**RECORD EXCERPTS**
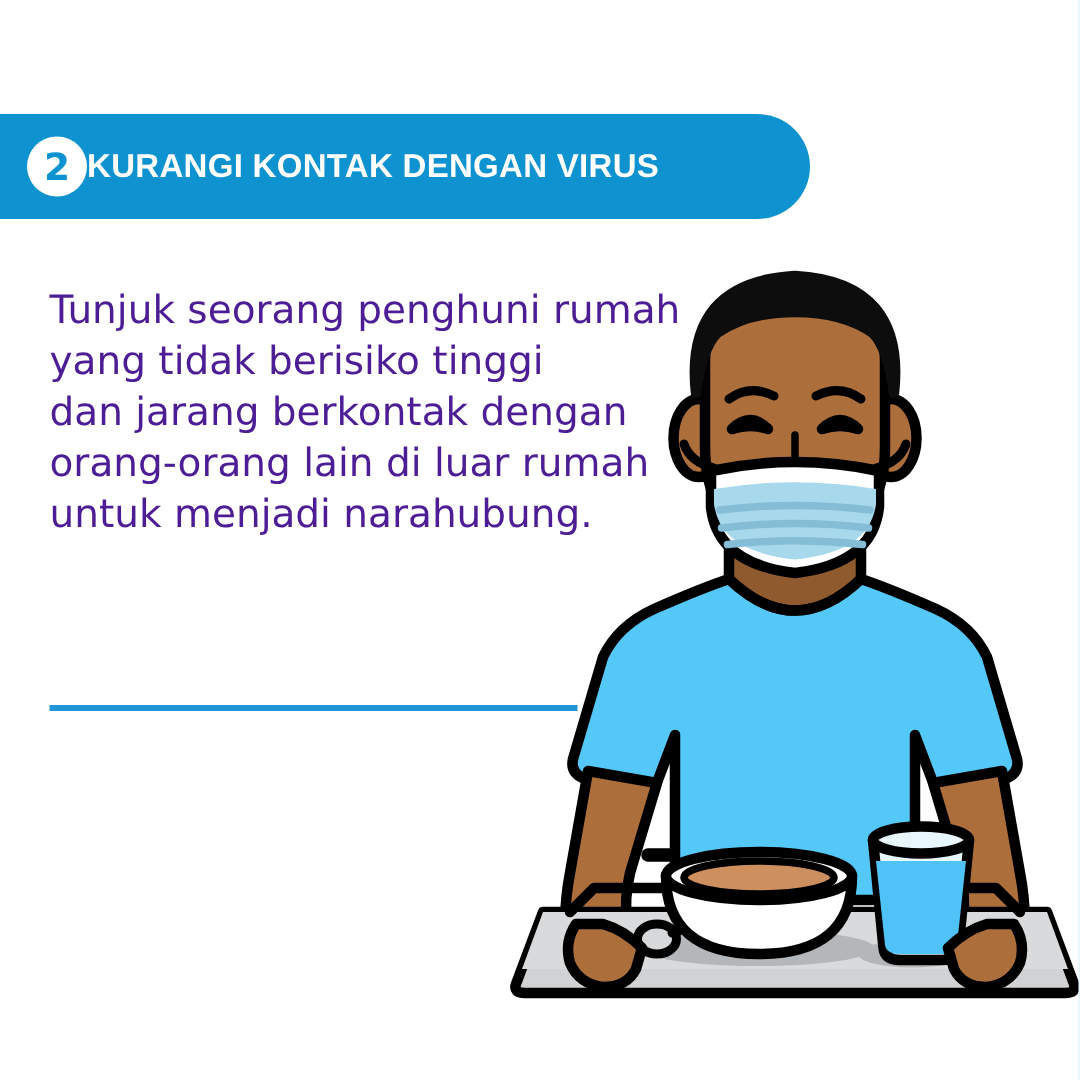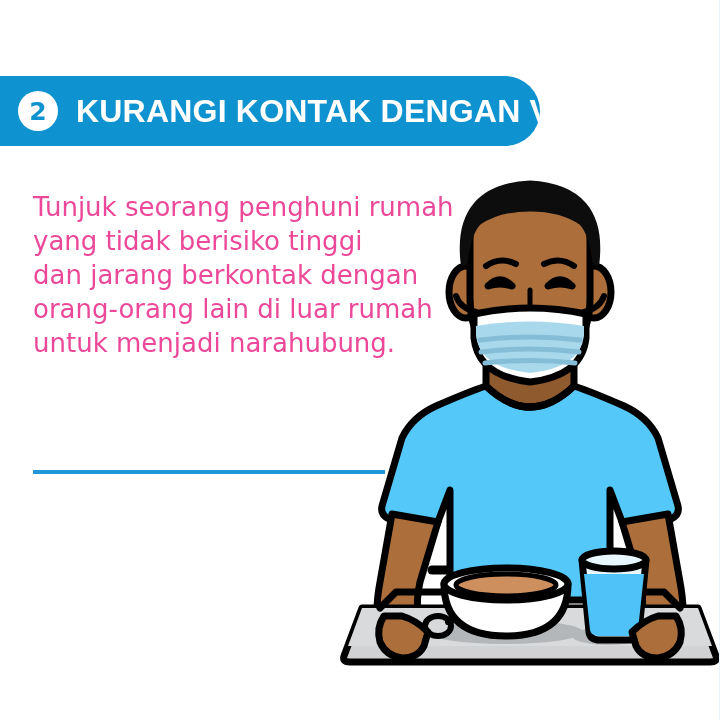"KURANGI KONTAK DENGAN VIRUS" .header-title { font-size: 32px -> 22px; margin-left: 18px -> none }
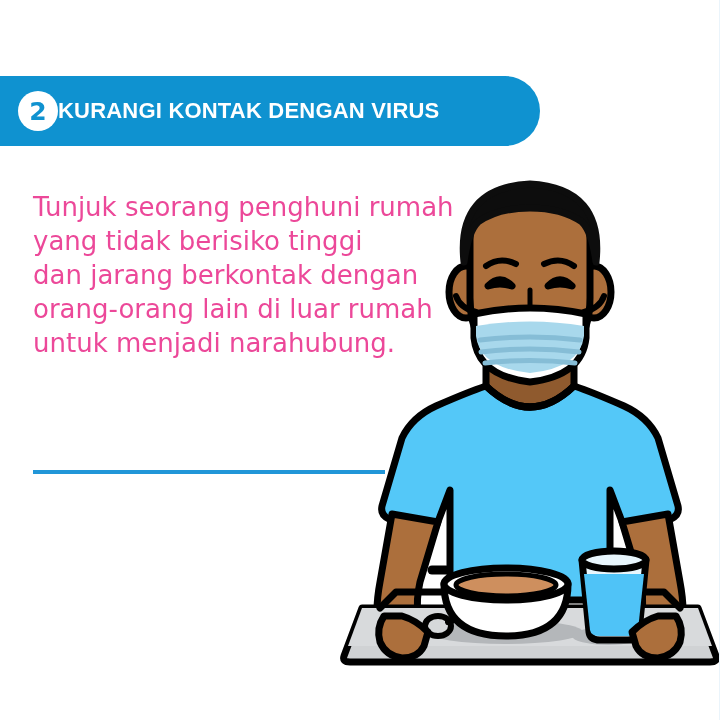"Tunjuk seorang penghuni rumah" .body-text { color: #ec4899 -> #4c1d95 }
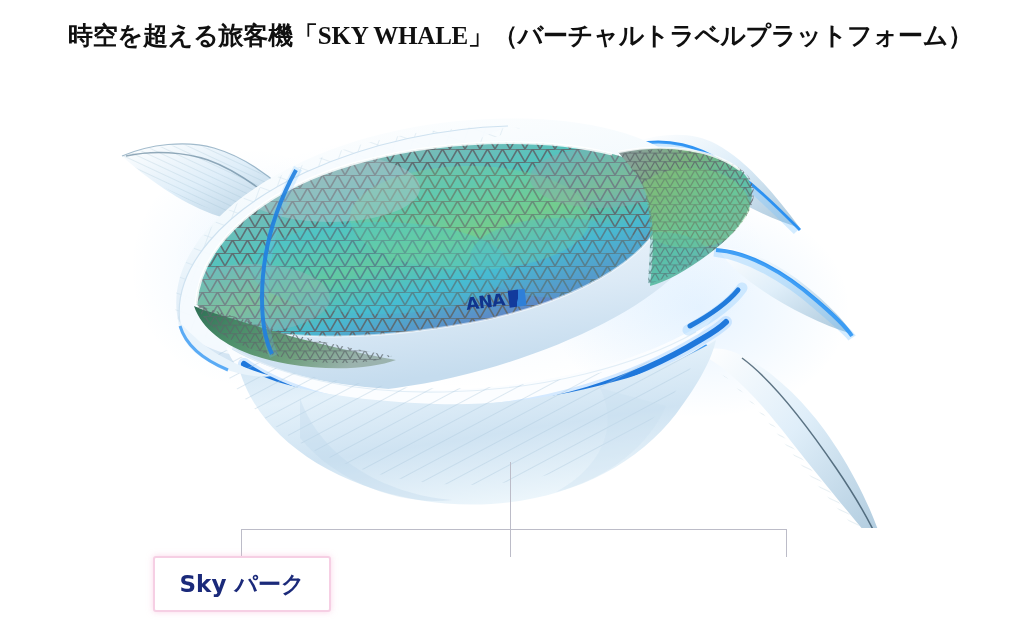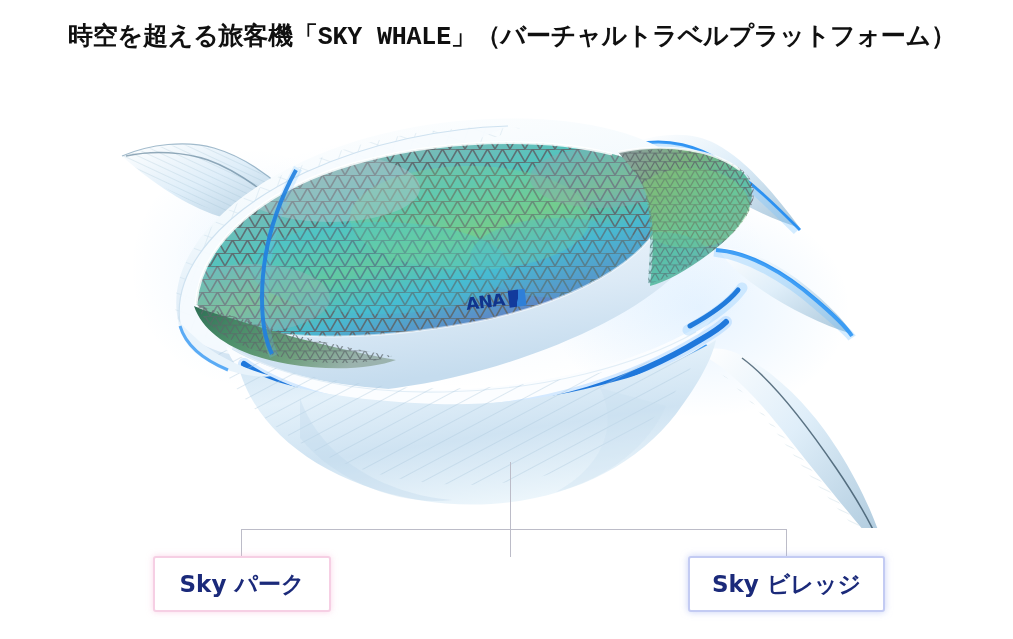"時空を超える旅客機「SKY WHALE」（バーチャルトラベルプラットフォーム）" .page-title { font-family: Liberation Mono, monospace -> Liberation Serif, serif }
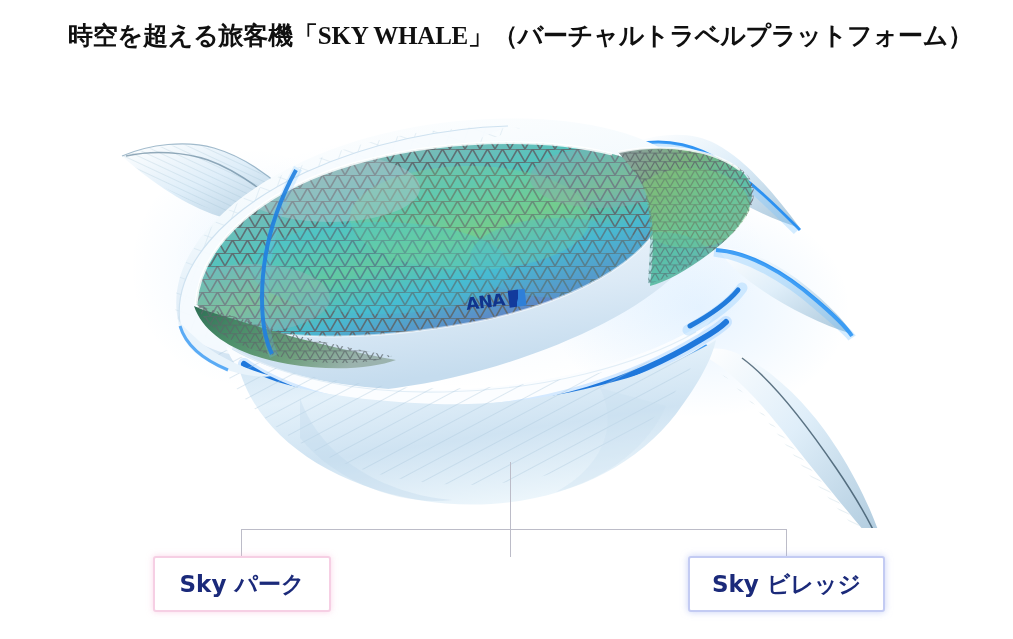"Sky ビレッジ" div.node { html: <div>Sky ビレッジ</div> -> none }
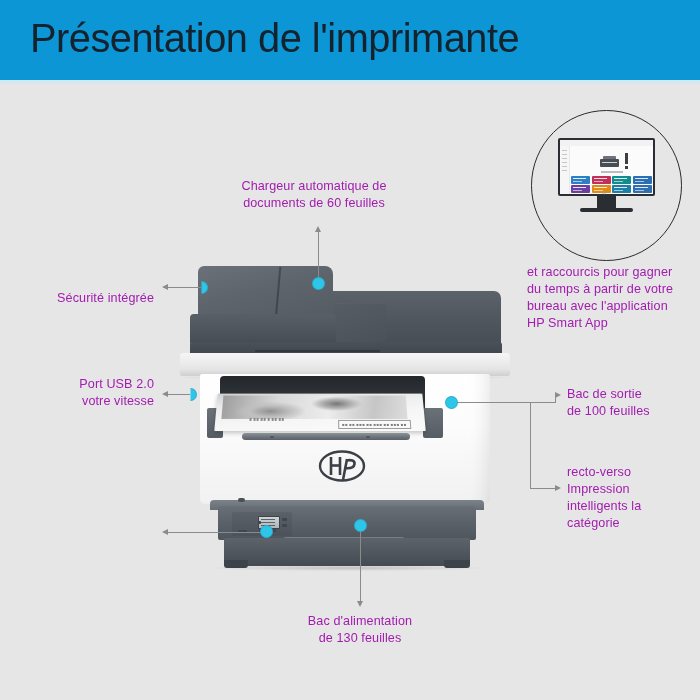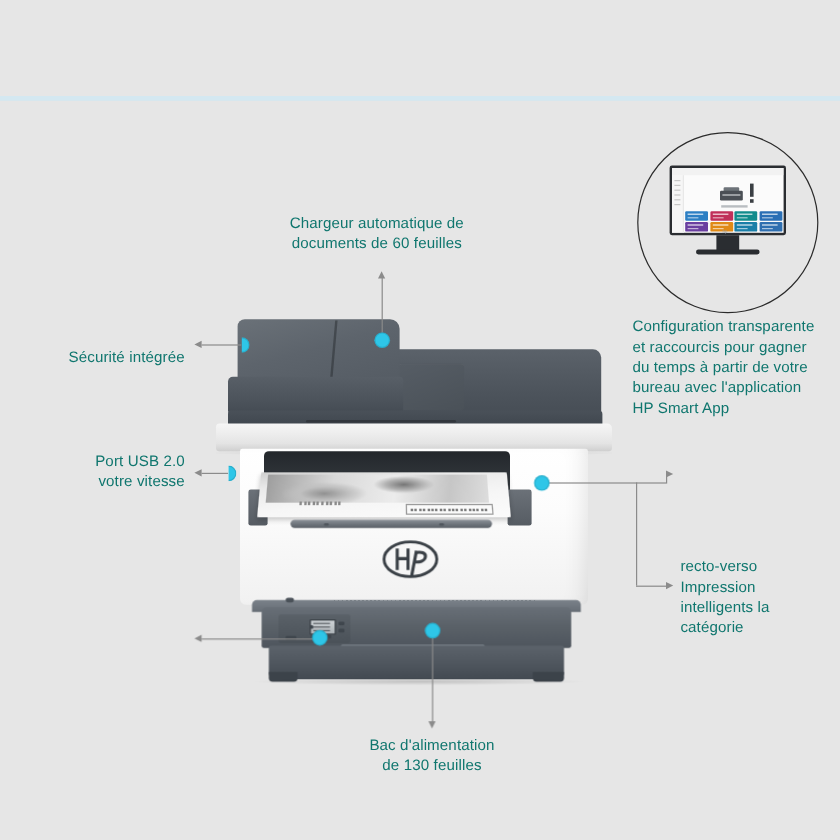"Présentation de l'imprimante" div.banner { html: none -> <div> <div>Présentation de l'imprimante</div> </div> }
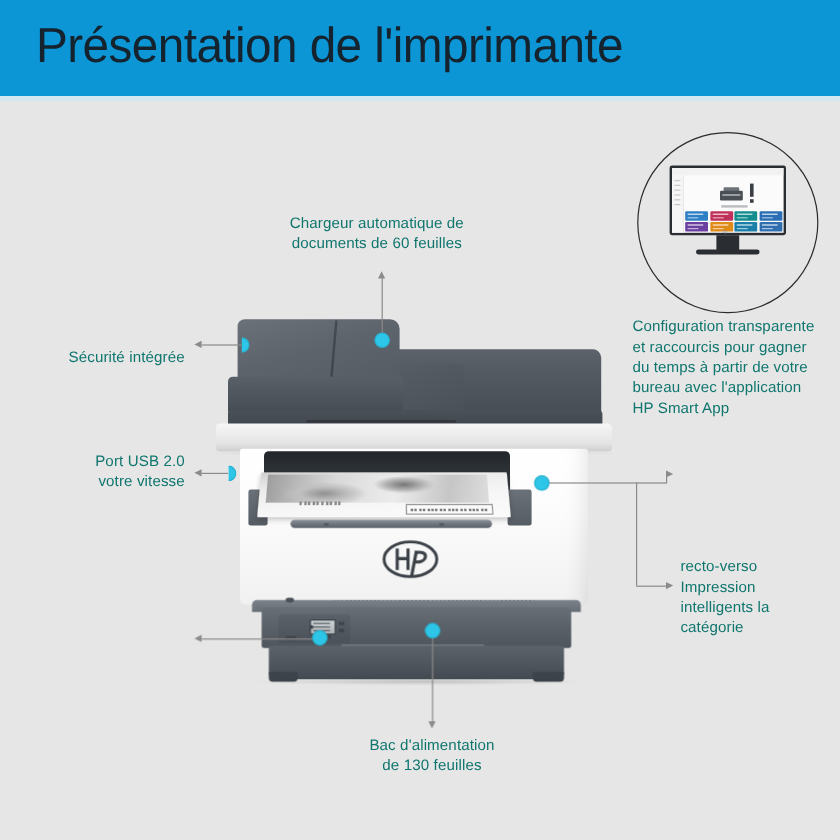"Chargeur automatique de" .callout { color: #0f766e -> #a21caf }
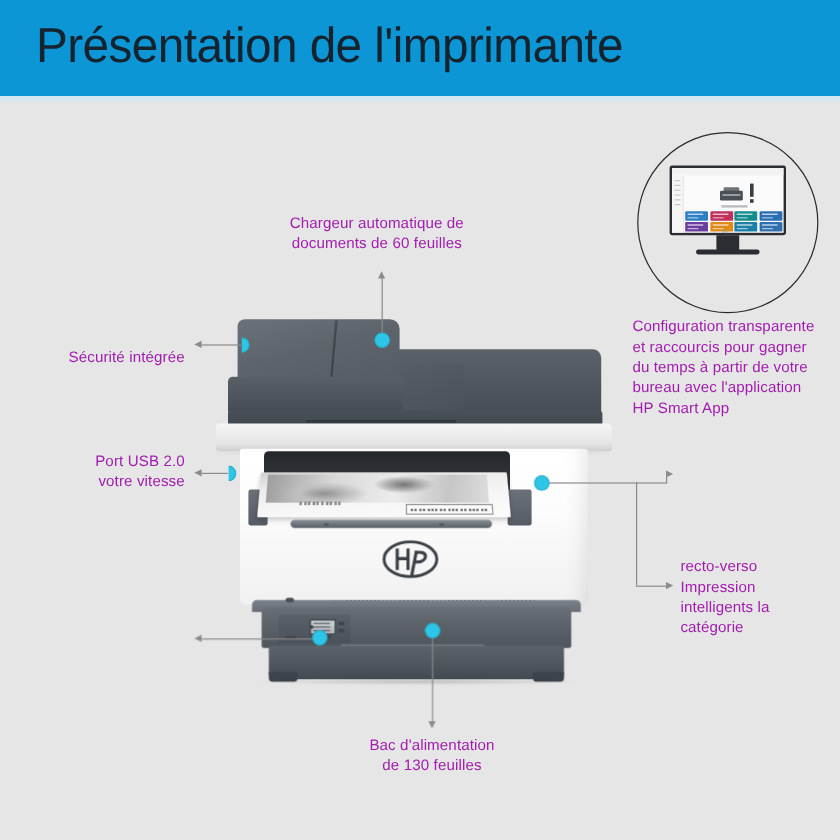"Configuration transparente" div { html: <div>Configuration transparente</div> -> none }
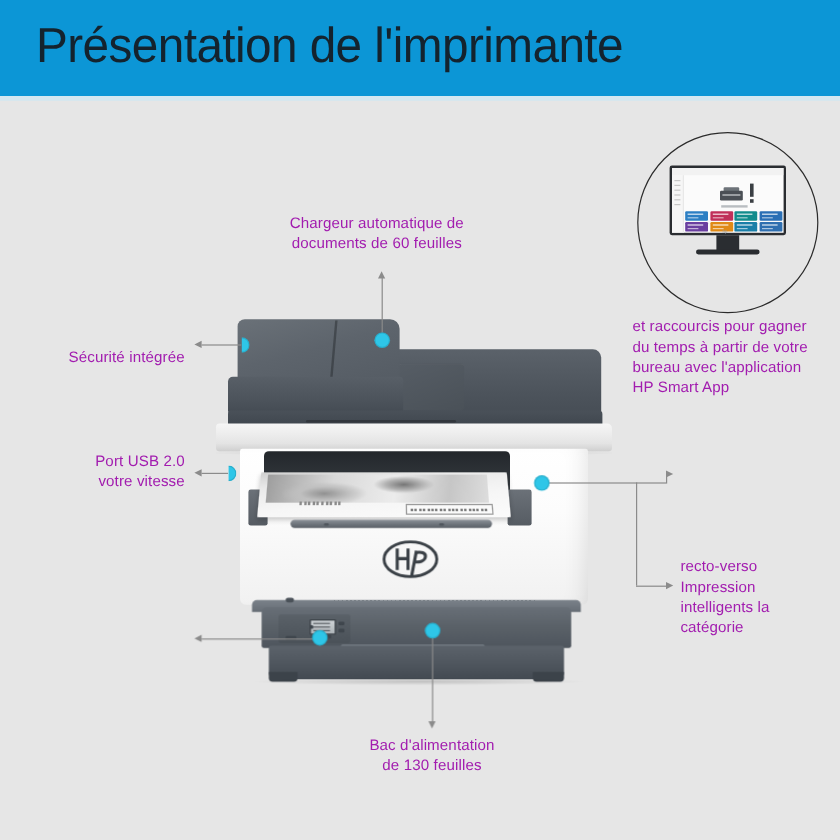"Bac de sortie" div.callout { html: none -> <div> <div>Bac de sortie</div> <div>de 100 feuilles</div> </div> }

**PROBLEM TO SOLVE**
Output the material word for word, omitting its pictures.

**EXERCISE RESPONSE**
"KURANGI KONTAK DENGAN VIRUS" .header-title { font-size: 32px -> 22px; margin-left: 18px -> none }
"Tunjuk seorang penghuni rumah" .body-text { color: #ec4899 -> #4c1d95 }
"時空を超える旅客機「SKY WHALE」（バーチャルトラベルプラットフォーム）" .page-title { font-family: Liberation Mono, monospace -> Liberation Serif, serif }
"Sky ビレッジ" div.node { html: <div>Sky ビレッジ</div> -> none }
"Présentation de l'imprimante" div.banner { html: none -> <div> <div>Présentation de l'imprimante</div> </div> }
"Chargeur automatique de" .callout { color: #0f766e -> #a21caf }
"Configuration transparente" div { html: <div>Configuration transparente</div> -> none }
"Bac de sortie" div.callout { html: none -> <div> <div>Bac de sortie</div> <div>de 100 feuilles</div> </div> }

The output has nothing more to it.